ASEAN should continue to use negotiation and diplomacy to manage issues with the United States and China. “The diplomacy has been working”, he notes, pointing to the absence of any military encounters with China, especially on the South China Sea territorial disputes, which involved a few ASEAN states as claimants.


Furthermore, there is no concern of a military conflict with the US, which has been a security partner with most ASEAN countries, and a traditional enforcer of stability in the region.


As elaborated earlier, he points out that “we in ASEAN are very fortunate that we are not in Central America, because the United States uses force liberally in Central America.”


In short, China’s preference for minimum force and America’s restraint in using force in the Southeast Asian region are both conducive for ASEAN’s diplomacy with the two powers.


A Positive Sum Game with ASEAN


Professor Mahbubani is also optimistic about China’s growing influence on ASEAN.


To him, ASEAN’s increasing reliance on China for trade is not necessarily a bad outcome. It is in China’s interest for ASEAN’s economy to grow, as ASEAN is one of the biggest markets for Chinese products. Thus, China will not use its growing economic leverage over ASEAN to jeopardise ASEAN’s economy, but instead promote mutual growth, as long as ASEAN maintains positive relations with it.


Even if American and Japanese companies shift their production bases away from China to Southeast Asia, as a result of the pandemic or geopolitical contest, there will be no reason for China to perceive ASEAN as a threat.


“If the Japanese and Americans invest in ASEAN and boost ASEAN’s economic growth, they are also indirectly helping to boost China’s economic growth. The thing about supply chains is that it is not a zero-sum game, it is a positive sum game,” Professor Mahbubani explains.


Strategic Wisdom


Ultimately, Professor Mahbubani believes that whether China’s emergence is peaceful or not depends on the practice of strategic wisdom by other countries. He urges neighboring countries to adjust and adapt to China’s emergence, instead of simply resisting it. More importantly, he urges the US to recognise the potential for cooperation with China, and leverage on it to solve critical issues like global warming, instead of engaging in an unproductive zero-sum game while the “forest around them is burning.”



This interview was conducted on Zoom, as part of the ASEAN Forum 2020, organised by the NUS Students' Political Association.


Check out the video below to hear Prof Mahbubani’s views on whether China is an expansionist threat.





 

About the Interviewee:


Kishore Mahbubani is an accomplished academic and former diplomat. He is currently a Distinguished Fellow at the Asia Research Institute (ARI), National University of Singapore (NUS), and the Founding Dean of the LKY School of Public Policy, NUS. His distinguished diplomatic career saw him as the former Permanent Secretary at the Foreign Ministry (1993 to 1998), former Singapore's Permanent Representative to the United Nations (1971 to 2004) and former President of the United Nations Security Council (January 2001 to May 2002). He was also the founding Director of the Civil Service College.
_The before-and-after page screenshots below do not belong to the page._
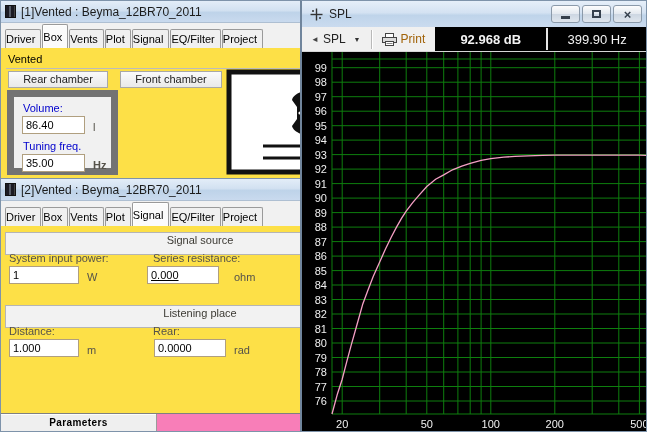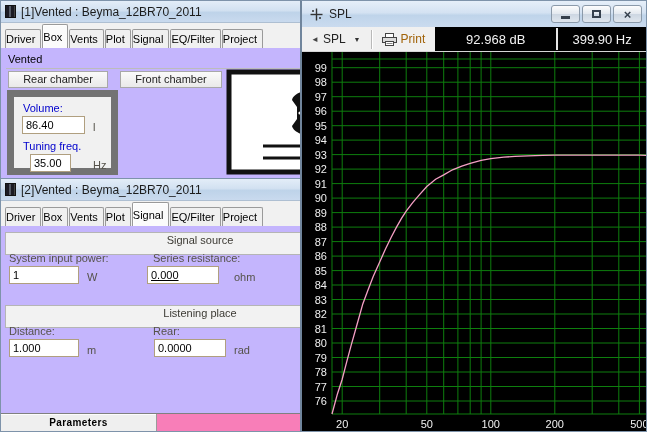--- a/index.html
+++ b/index.html
@@ -59,7 +59,7 @@
   .tool-print svg { margin-right:4px; }
   .readouts { flex:1; align-self:stretch; display:flex; background:#000; margin-left:4px; }
   .readout { color:#f2f2f2; font-size:13px; display:flex; align-items:center; justify-content:center; }
-  .readout.db { width:121px; }
+  .readout.db { width:111px;font-weight:bold; }
   .readout.hz { flex:1; }
   .readout-div { width:2px; background:#e6e6e6; margin:1px 0; }
   #spl-chart { position:absolute; left:0; top:51px; background:#000; display:block; }

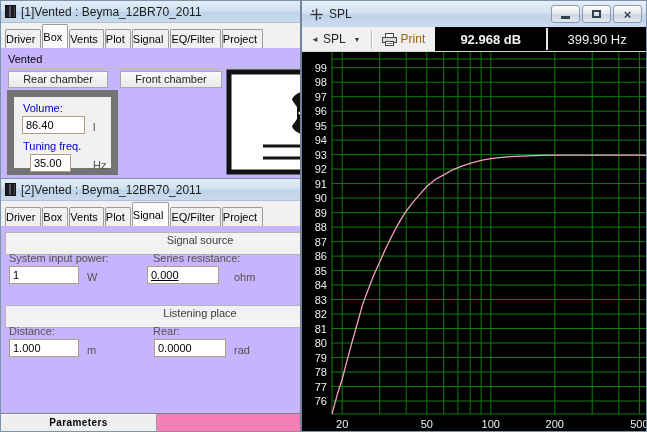--- a/index.html
+++ b/index.html
@@ -21,7 +21,7 @@
          border-radius:2px 2px 0 0; padding:3px 5px 3px 0; margin-right:1px; height:19px; }
   .tab.selected { background:#fbfbfb; height:24px; padding-top:6px; position:relative; z-index:2;
                   box-shadow: inset 1px 1px 0 #fff; }
-  .content { position:relative; width:100%; height:calc(100% - 47px); background:#c4b5fd; }
+  .content { position:relative; width:100%; height:calc(100% - 47px); background:#fde047; }
   .caption-rule { position:absolute; left:5px; right:0; top:4px; font-size:11px; color:#000;
                   padding:1px 2px 3px 2px; border-bottom:1px solid #bcbcbc; }
   .chamber-btn { position:absolute; top:23px; height:17px; font-size:11px; color:#222; text-align:center;

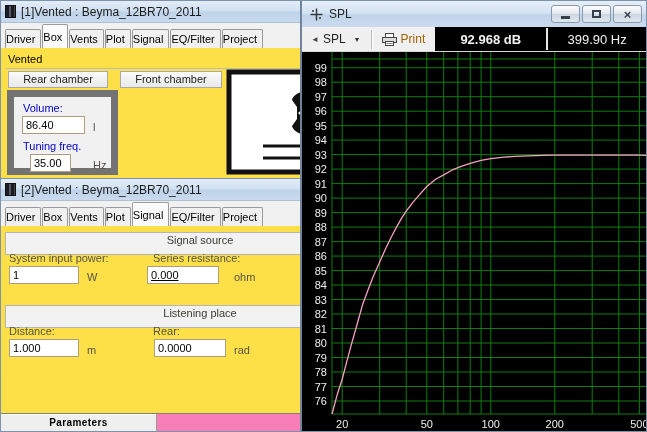--- a/index.html
+++ b/index.html
@@ -92,7 +92,7 @@
       <input class="field" style="left: 8px; top: 19px; width: 63px;" value="86.40">
       <span class="unit" style="left:79px;top:24px;">l</span>
       <span class="bluelabel" style="left:9px;top:43px;">Tuning freq.</span>
-      <input class="field" style="left: 16px; top: 57px; width: 41px;" value="35.00">
+      <input class="field" style="left: 8px; top: 57px; width: 63px;" value="35.00">
       <span class="unit" style="left:79px;top:62px;">Hz</span>
     </div>
     <svg class="diagram" width="85" height="107" viewBox="0 0 85 107">

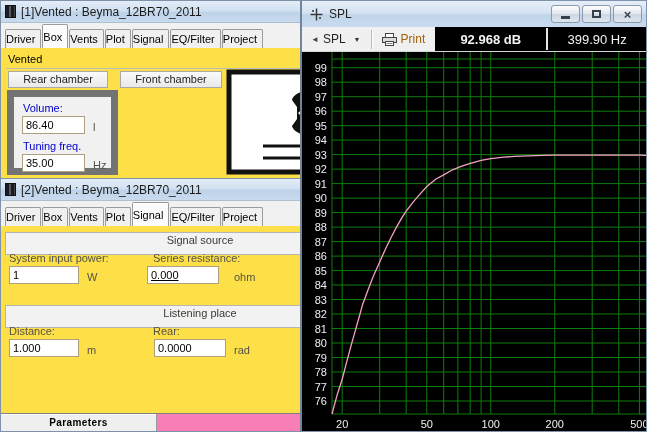--- a/index.html
+++ b/index.html
@@ -93,7 +93,7 @@
       <span class="unit" style="left:79px;top:24px;">l</span>
       <span class="bluelabel" style="left:9px;top:43px;">Tuning freq.</span>
       <input class="field" style="left: 8px; top: 57px; width: 63px;" value="35.00">
-      <span class="unit" style="left:79px;top:62px;">Hz</span>
+      <span class="unit" style="left:79px;top:62px;font-weight:bold;">Hz</span>
     </div>
     <svg class="diagram" width="85" height="107" viewBox="0 0 85 107">
       <rect x="3" y="3" width="78" height="100" fill="#ffffff" stroke="#111" stroke-width="5"></rect>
As an academic, he is the first Singaporean to publish articles in globally renowned journals and newspapers like Foreign Affairs, and co-authored articles with distinguished global thought leaders like Kofi Annan and Larry Summers. He was listed as one of the Foreign Policy magazine’s Top Global Thinkers in 2010 and 2011. In 2011, he was described as “the muse of the Asian century”.


He has also been a prolific author, having published seven books: “Can Asians Think?”, “Beyond The Age Of Innocence”, “The New Asian Hemisphere”, “The Great Convergence”, “Can Singapore Survive”, “The ASEAN Miracle” (co-authored with Jeffery Sng) and “Has the West Lost It?”.